Bug: Outlook 15.32 For Mac Drag And Drop Email In Both Folders

 Posted admin

If I click on an e-mail and then click on “Move to”, the drop down shows all my folders. Yet, I can’t see them to the left side of my Inbox, nor access them. Not sure what is going on. Drag Lock works with both the 'one-finger tap & drag' and the 'three-finger drag'. When enabled, the drag does not end after lifting your finger(s) from the trackpad. Rather you have to tap/click the trackpad to end the drag. Drag and Drop Stops Working in Outlook (or Windows or Lync). I confirmed drag and drop wasnt working in Outlook, pressed ESC once, and drag and drop started working in both Outlook and Lync. (Win 7, Outlook 2010, Lync 2010). I am at work and suddently i could not drag and drop the emails from outlook anymore and i found this, presed. Drag and drop is an essential feature on the Mac that is used frequently for interactions in the OS X Finder and throughout other applications, so obviously if drag and drop stops working seemingly out of the blue, you’ll want to resolve that fairly quickly. For example, every email account has a sent, draft, flagged folder and to avoid having to go to each account’s folders and searching, the user could create a new folder, name it what you’d like and then choose from each accounts folders to collect the emails.

Outlook

15 years ago User-Agent: Mozilla/5.0 (Windows; U; Windows NT 5.1; en-US; rv:1.6b) Gecko/20031201 Firebird/0.7+ Build Identifier: Mozilla/5.0 (Windows; U; Windows NT 5.1; en-US; rv:1.6b) Gecko/20031201 Firebird/0.7+ AFAIK Thunderbird is not able to drag and drop messages outside of the application. It should be possible to drop emails into the filesystem or into text editors with predictable results. Here is what I would like to see: 1. If I drag a message onto my desktop, it should make a file called [subject].eml, which contains the exact code of the message. Also, and I don't know if this is yet possible, but Thunderbird should be able to open messages ending with.eml just as Outlook Express or Outlook can. Both of those clients support this kind of drag and drop.

Also (and slightly less important), if you drop a message onto a text editor like notepad (or I daresay MS Word), it should put the contents of the message into the document. Both of these are somewhat mentioned (though not very clearly) in. Reproducible: Always Steps to Reproduce: 1. Select a message from a mail folder 2.

Drag it to a folder or the desktop 3. Drag it to a text editor window Actual Results: Nothing.

Publisher for mac free. Expected Results: Should put make a file or place the contents of the email, depending on which you are doing. 15 years ago The.eml files created by Outlook Express consist of the exact message source put into a file which happens to have the.eml extension. Any extension would be fine, but this format makes the most sense. I'm not completely sure, but I think mbox format is just a series of messages in this format anyway. Right now I export all of my emails to my filesystem on a quarterly basis for archives. Image and photo editing software. To do this, I have to switch to OE because Thunderbird doesn't support drag and drop.
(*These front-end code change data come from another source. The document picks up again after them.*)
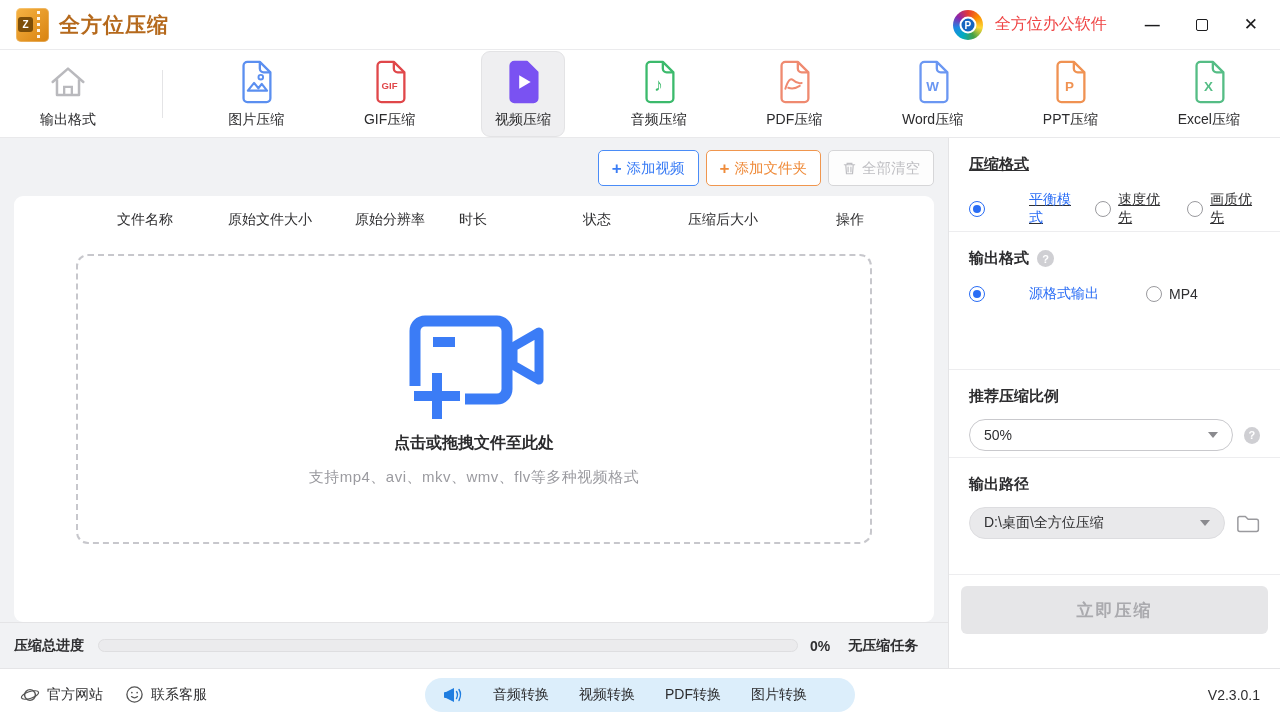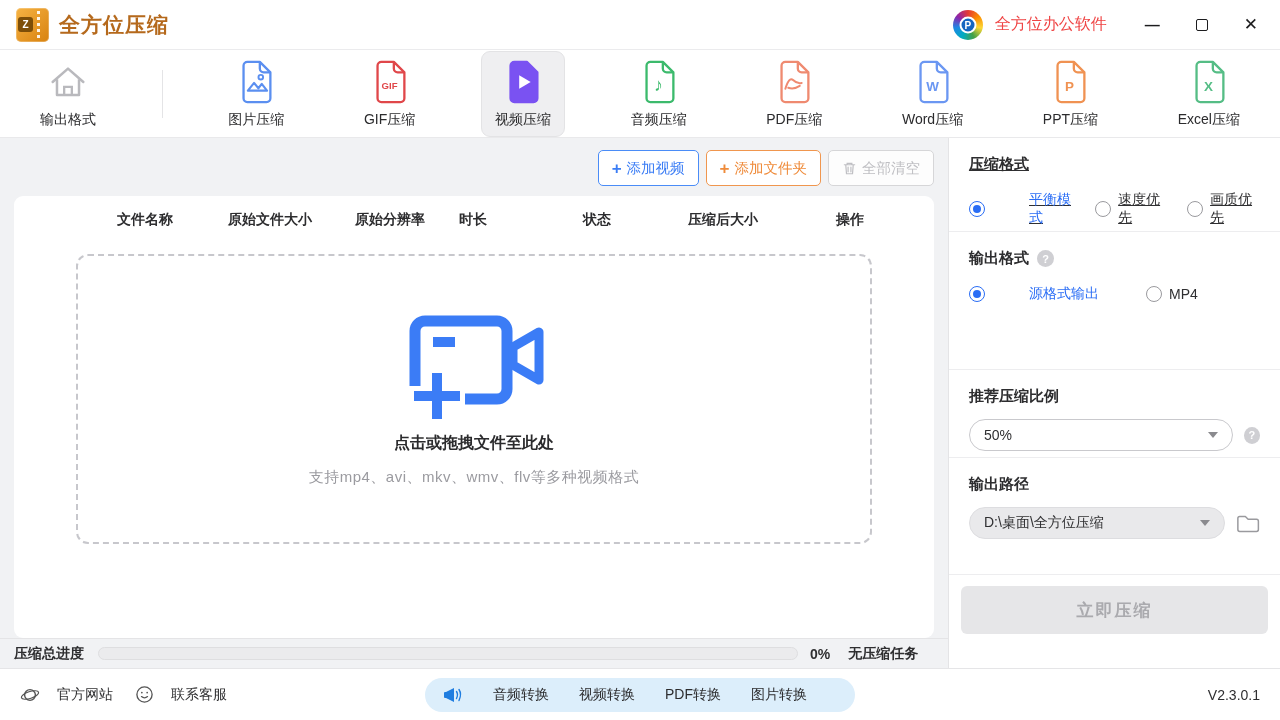"文件名称" .th { font-weight: bold -> normal }
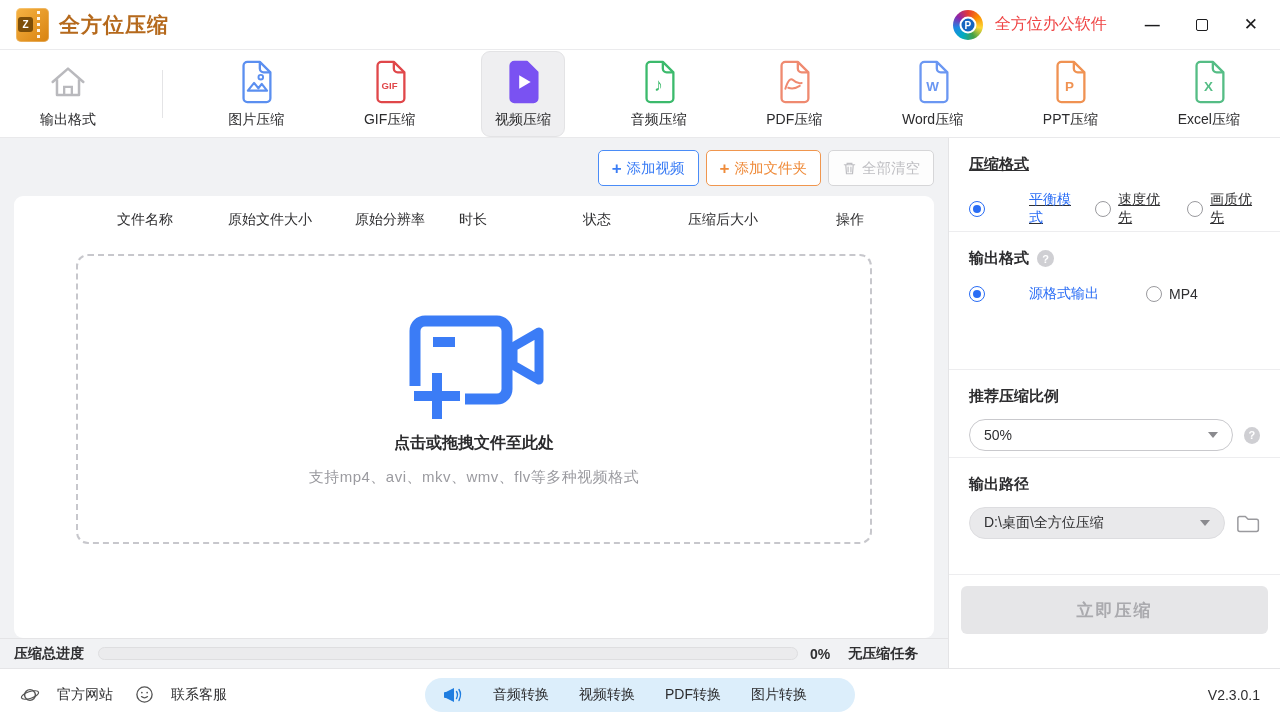"压缩总进度" .progress-row { height: 30px -> 46px }
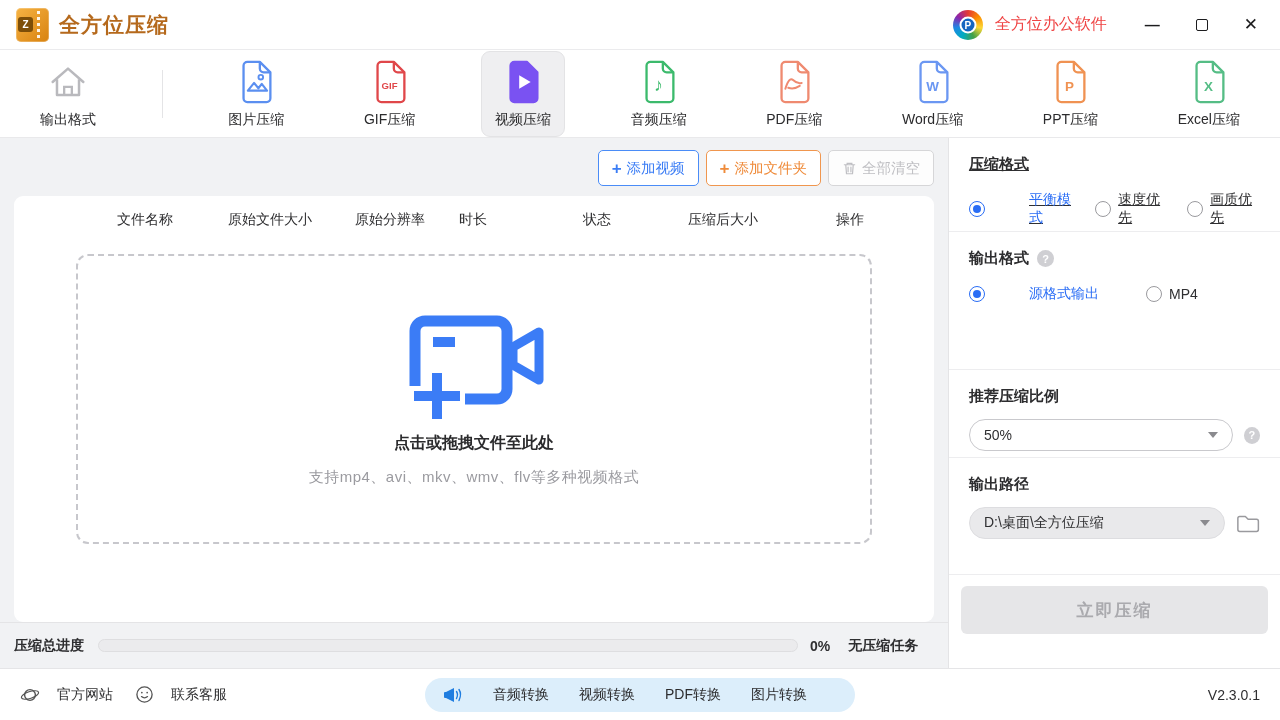"官方网站" .foot-link { gap: 17px -> 7px }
It already supports saving files as.eml files, but I'd have to save each of them individually. There needs to be a way to save multiple messages to this format at once, and drag and drop is probably the way to go. The advantage to using.eml though is that Outlook Express would also be able to open the files if you sent them to a user who didn't use Thunderbird. Also, Thunderbird should be able to open these files. It has support for opening saved files in the formats of.eml and.msg, but I can't get external opening to work (as in double-clicking on a file and it opening in Thinderbird).
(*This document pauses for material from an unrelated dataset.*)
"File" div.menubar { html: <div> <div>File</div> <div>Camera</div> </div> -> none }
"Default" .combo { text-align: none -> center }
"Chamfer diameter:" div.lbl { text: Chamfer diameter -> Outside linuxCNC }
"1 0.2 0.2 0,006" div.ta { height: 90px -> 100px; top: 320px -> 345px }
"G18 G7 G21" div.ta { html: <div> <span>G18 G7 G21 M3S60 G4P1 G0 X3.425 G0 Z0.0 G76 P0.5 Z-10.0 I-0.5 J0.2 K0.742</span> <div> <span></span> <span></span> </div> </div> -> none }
This should be fixed, but I'll need to add another bug for it. 14 years ago (In reply to ) > 1. If I drag a message onto my desktop, it should make a file called > [subject].eml, which contains the exact code of the message.

> Thunderbird should be able to open messages ending with.eml It can open them, sort of, but not via drag-n-drop (seamonkey ). Also (and slightly less important), if you drop a message onto a text > editor[.] it should put the contents of the message into the document. > Both of these are somewhat mentioned (though not very clearly) in 218587 is *exactly* your item #2; it's quite clear. Changing summary of bug to focus on item #1.

> Was about dragging attachments, duped eventually to which was fixed. 13 years ago The ability to drag and drop messages to the windows file system is something that would help my company greatly. I am forced to use outlook express because of this feature.